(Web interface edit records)
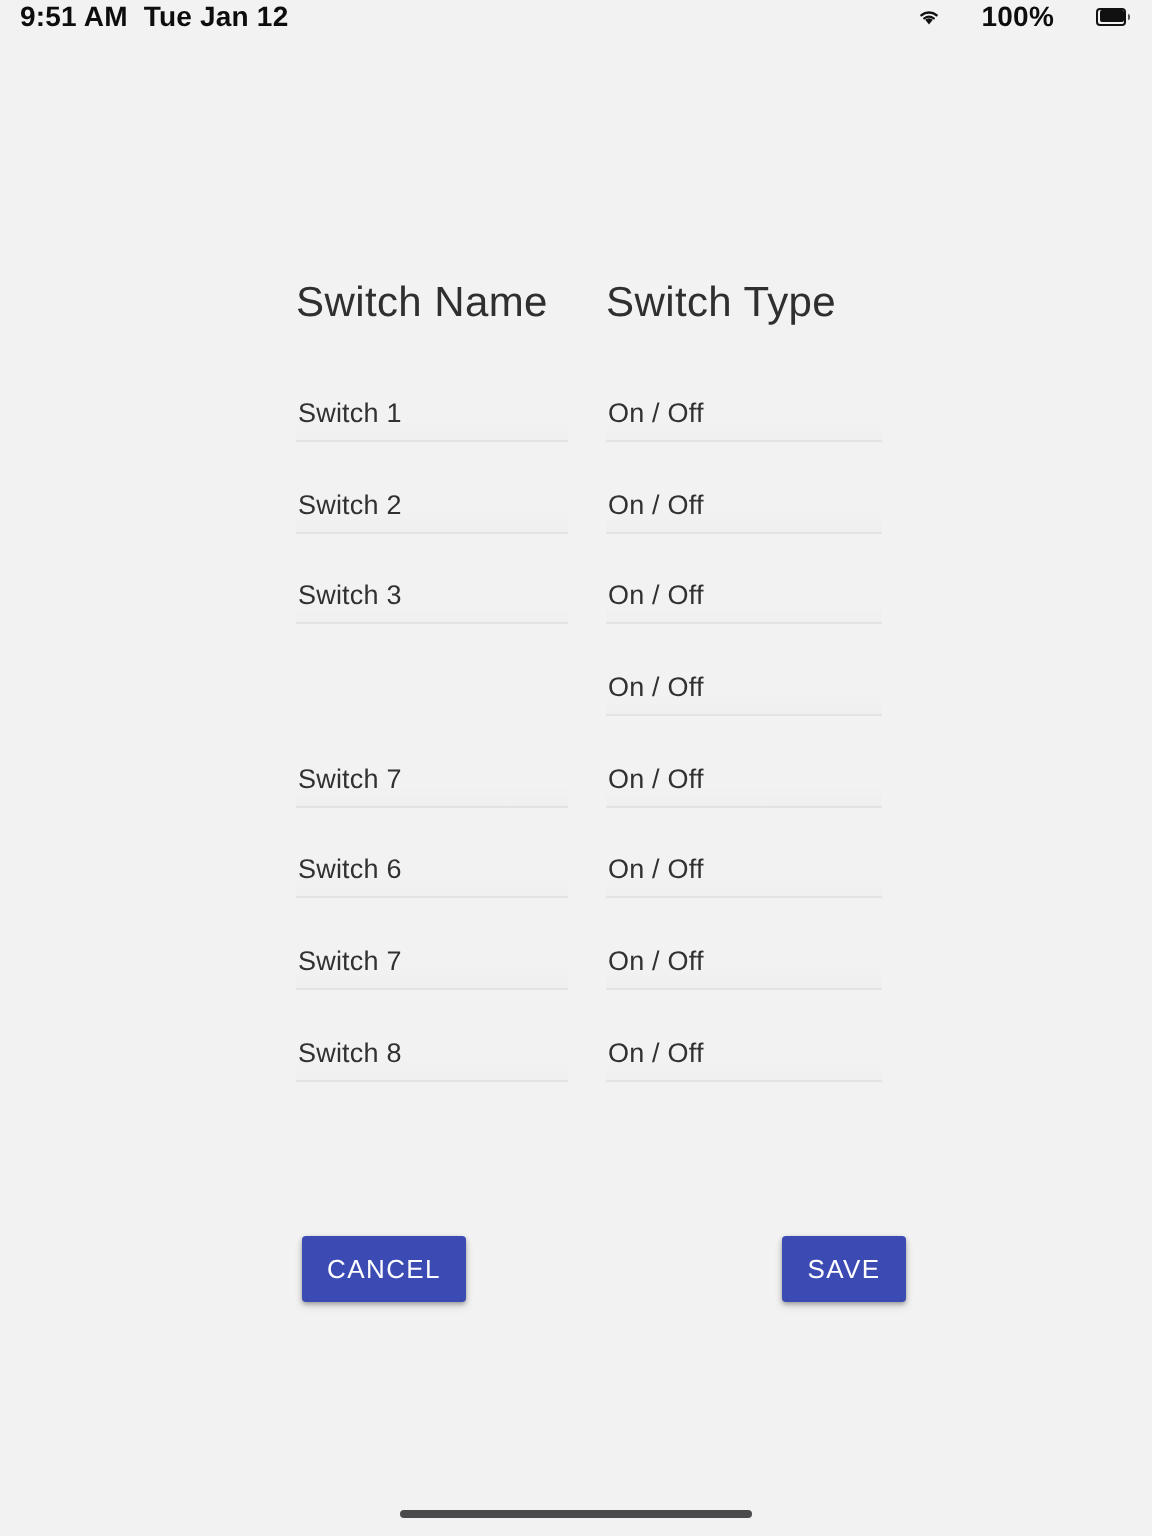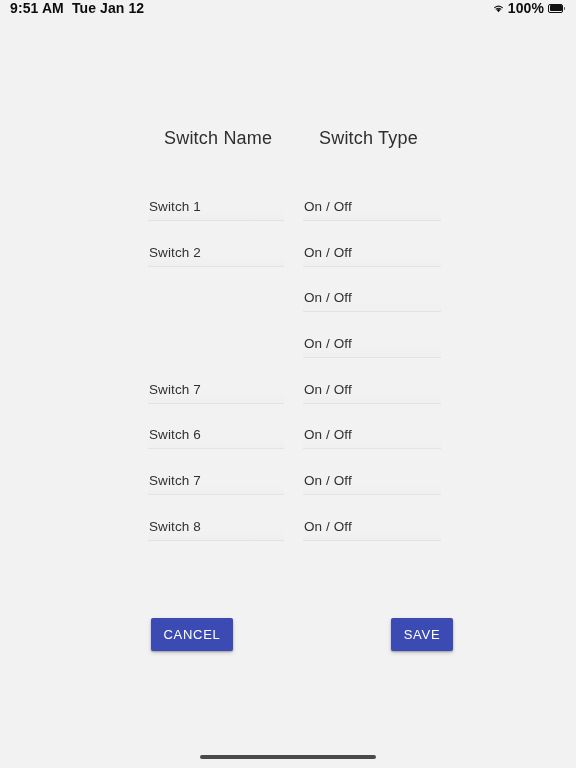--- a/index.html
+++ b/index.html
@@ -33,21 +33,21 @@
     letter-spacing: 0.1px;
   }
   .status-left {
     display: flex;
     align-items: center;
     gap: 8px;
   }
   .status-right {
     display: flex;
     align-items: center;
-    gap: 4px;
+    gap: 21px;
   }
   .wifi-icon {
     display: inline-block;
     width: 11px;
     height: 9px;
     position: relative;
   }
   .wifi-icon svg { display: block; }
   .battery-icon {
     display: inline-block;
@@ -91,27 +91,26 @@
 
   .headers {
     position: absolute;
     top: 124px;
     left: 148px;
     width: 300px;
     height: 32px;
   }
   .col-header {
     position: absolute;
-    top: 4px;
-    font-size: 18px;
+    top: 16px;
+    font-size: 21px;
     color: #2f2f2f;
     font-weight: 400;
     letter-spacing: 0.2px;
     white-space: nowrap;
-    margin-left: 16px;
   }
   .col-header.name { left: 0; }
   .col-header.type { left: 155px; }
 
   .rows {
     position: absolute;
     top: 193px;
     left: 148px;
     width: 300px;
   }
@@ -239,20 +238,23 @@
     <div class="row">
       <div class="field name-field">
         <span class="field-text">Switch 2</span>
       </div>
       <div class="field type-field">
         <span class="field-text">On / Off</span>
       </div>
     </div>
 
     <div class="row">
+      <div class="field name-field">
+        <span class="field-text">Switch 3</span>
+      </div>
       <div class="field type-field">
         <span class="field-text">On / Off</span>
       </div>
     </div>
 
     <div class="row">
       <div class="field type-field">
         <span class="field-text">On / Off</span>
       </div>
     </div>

◆ What is required ◆
Retype the records exactly. Any image in them should not appear in what you write.

◆ Solution to this task ◆
--- a/index.html
+++ b/index.html
@@ -33,21 +33,21 @@
     letter-spacing: 0.1px;
   }
   .status-left {
     display: flex;
     align-items: center;
     gap: 8px;
   }
   .status-right {
     display: flex;
     align-items: center;
-    gap: 4px;
+    gap: 21px;
   }
   .wifi-icon {
     display: inline-block;
     width: 11px;
     height: 9px;
     position: relative;
   }
   .wifi-icon svg { display: block; }
   .battery-icon {
     display: inline-block;
@@ -91,27 +91,26 @@
 
   .headers {
     position: absolute;
     top: 124px;
     left: 148px;
     width: 300px;
     height: 32px;
   }
   .col-header {
     position: absolute;
-    top: 4px;
-    font-size: 18px;
+    top: 16px;
+    font-size: 21px;
     color: #2f2f2f;
     font-weight: 400;
     letter-spacing: 0.2px;
     white-space: nowrap;
-    margin-left: 16px;
   }
   .col-header.name { left: 0; }
   .col-header.type { left: 155px; }
 
   .rows {
     position: absolute;
     top: 193px;
     left: 148px;
     width: 300px;
   }
@@ -239,20 +238,23 @@
     <div class="row">
       <div class="field name-field">
         <span class="field-text">Switch 2</span>
       </div>
       <div class="field type-field">
         <span class="field-text">On / Off</span>
       </div>
     </div>
 
     <div class="row">
+      <div class="field name-field">
+        <span class="field-text">Switch 3</span>
+      </div>
       <div class="field type-field">
         <span class="field-text">On / Off</span>
       </div>
     </div>
 
     <div class="row">
       <div class="field type-field">
         <span class="field-text">On / Off</span>
       </div>
     </div>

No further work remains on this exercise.